-- Task brief --
For the data below, report how many lines contain the string "none" and write nothing more.

(Records from a dataset)

************

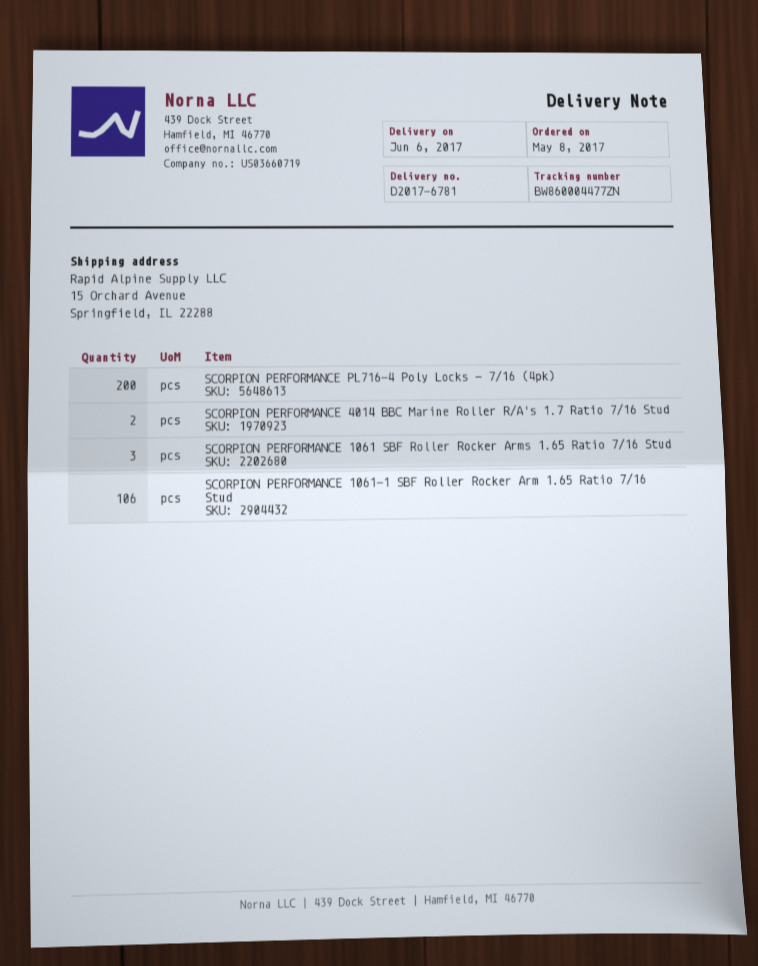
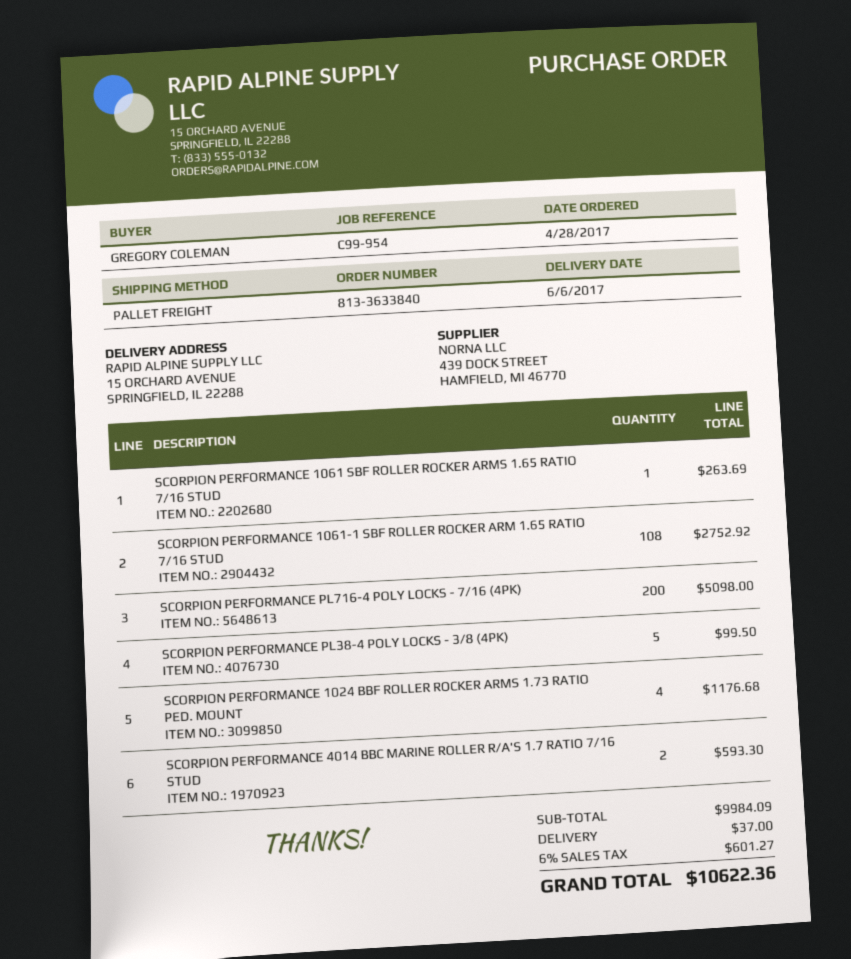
order date: 2017-05-08 -> 2017-04-28
SCORPION PERFORMANCE 1061 SBF Roller Rocker Arms 1.65 Ratio 7/16 Stud: 3 -> 1
SCORPION PERFORMANCE 1061-1 SBF Roller Rocker Arm 1.65 Ratio 7/16 Stud: 106 -> 108
SCORPION PERFORMANCE PL38-4 POLY LOCKS - 3/8 (4PK): none -> 5
SCORPION PERFORMANCE 1024 BBF ROLLER ROCKER ARMS 1.73 RATIO PED. MOUNT: none -> 4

************

-- Your solution --
2